## About this exercise
Having found the line that holds "[124,136,187,148] Harbecke , ->", give that line and all lines after it again, word for word, through the end of the data below.

Data for this task Block Start

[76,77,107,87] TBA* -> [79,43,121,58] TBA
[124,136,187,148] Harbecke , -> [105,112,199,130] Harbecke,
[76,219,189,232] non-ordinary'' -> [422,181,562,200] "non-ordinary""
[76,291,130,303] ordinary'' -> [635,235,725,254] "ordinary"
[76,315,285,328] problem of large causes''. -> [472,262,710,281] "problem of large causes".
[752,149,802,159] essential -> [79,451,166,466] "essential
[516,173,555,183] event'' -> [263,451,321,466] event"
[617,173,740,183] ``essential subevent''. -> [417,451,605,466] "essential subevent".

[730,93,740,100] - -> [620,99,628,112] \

Data for this task Block End

## Finished task
[124,136,187,148] Harbecke , -> [105,112,199,130] Harbecke,
[76,219,189,232] non-ordinary'' -> [422,181,562,200] "non-ordinary""
[76,291,130,303] ordinary'' -> [635,235,725,254] "ordinary"
[76,315,285,328] problem of large causes''. -> [472,262,710,281] "problem of large causes".
[752,149,802,159] essential -> [79,451,166,466] "essential
[516,173,555,183] event'' -> [263,451,321,466] event"
[617,173,740,183] ``essential subevent''. -> [417,451,605,466] "essential subevent".

[730,93,740,100] - -> [620,99,628,112] \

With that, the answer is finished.